Global histone PTM quantitation revealed anti-inflammatory epigenetic mechanisms of liquiritigenin based on optimized super-SILAC strategy

Ping Liu ^1,2 Jun Zhang ^2,3 Jingdan Zhang ^4,5 Yucheng Yuan ^2,3 Zhiqing Liu ² Sixian Chen ^1,2 Kaifeng Chen ^2,3 Li Dong ⁵ Yinan Zhang ¹ Meiyu Geng ^1,2 Minjia Tan ^1,2,3,4,5* Wensi Zhao ^6,7* Dong Xie ^7*

• ¹ School of Chinese Materia Medica, Nanjing University of Chinese Medicine, Nanjing, Liaoning Province, China
• ² Shanghai Institute of Materia Medica, Chinese Academy of Sciences (CAS), Shanghai, Shanghai Municipality, China
• ³ University of Chinese Academy of Sciences, Beijing, Beijing, China
• ⁴ School of Pharmaceutical Sciences, Southern Medical University, Guangzhou, Guangdong Province, China
• ⁵ Zhongshan Institute for Drug Discovery, Shanghai Institute of Materia Medica, Chinese Academy of Sciences (CAS), Zhongshan, China
• ⁶ Tongji University, Shanghai, China
• ⁷ Department of Thoracic Surgery, Shanghai Pulmonary Hospital, School of Medicine, Tongji University, Yangpu, Shanghai, China

Liquiritigenin (LIQ), as a dihydroflavonone monomer compound with planar ring structure, exhibits potent anti-inflammatory activity.
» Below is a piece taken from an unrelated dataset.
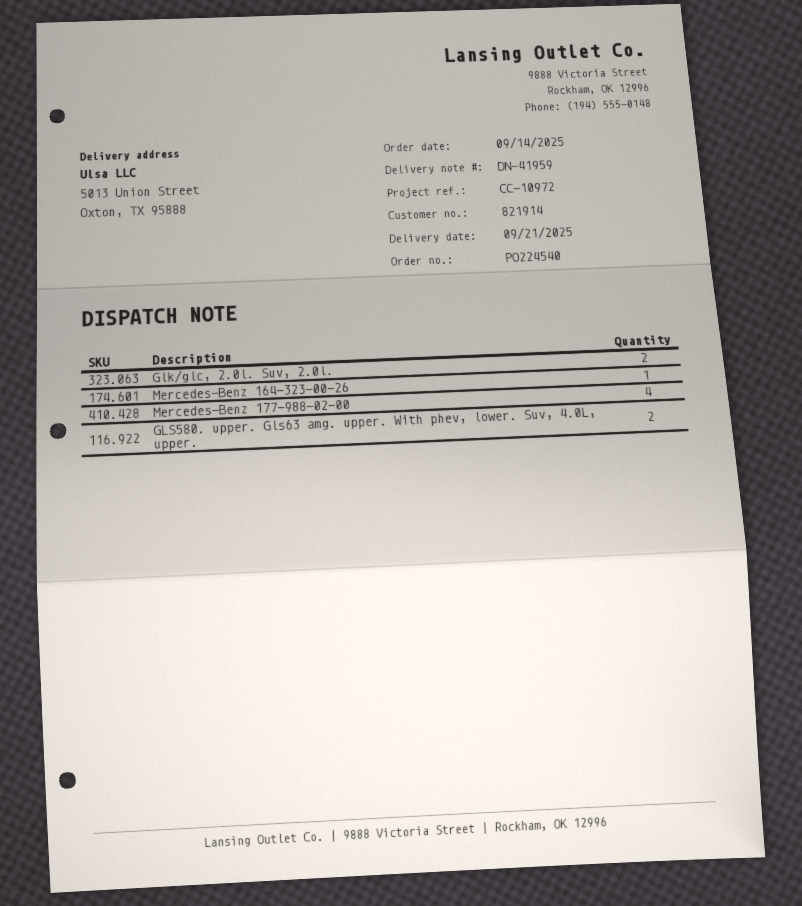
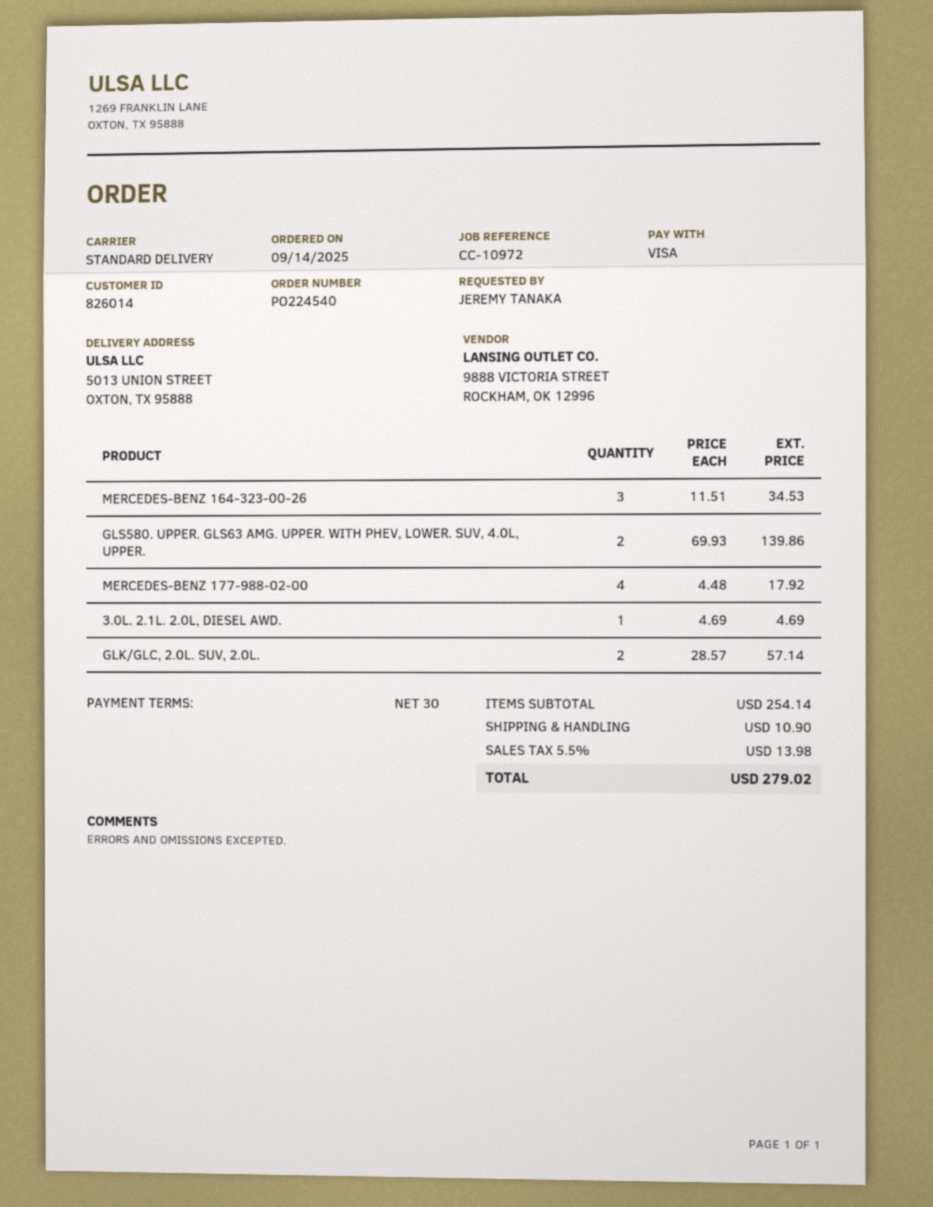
customer number: 821914 -> 826014
Mercedes-Benz 164-323-00-26: 1 -> 3
3.0L. 2.1L. 2.0L, DIESEL AWD.: none -> 1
Histone post-translational modifications (PTMs) are closely associated with inflammatory diseases as well. To explore the relationship between anti-inflammatory effects and epigenetic regulatory mechanisms of LIQ, we optimized the super-Stable Isotope Labeling by Amino acids in Cell culture (super-SILAC) method combined with a compound stimulation strategy. Moreover, we evaluated identification coverage and demonstrated high reliability and reproducibility of the optimized method at both peptide and cellular lysate levels, holding the promise in elucidating disease pathology and drug mechanisms. We further applied the method to system-wide characterization of histone PTMs in M1 macrophages treated with LIQ. Quantitative results showed that H4K5ac, H4K16ac, H3K9ac, H3K27ac, and H2BK12ac were significant upregulated.Furthermore, transcriptome analysis revealed that LIQ could exert its anti-inflammatory effects by modulating histone PTMs and regulating gene expression through the PPAR signaling pathway. Collectively, we provided a sensitive and universal strategy for epigenetic mechanism research of natural products, and facilitated the epigenetic understanding of LIQ in inflammatory therapy.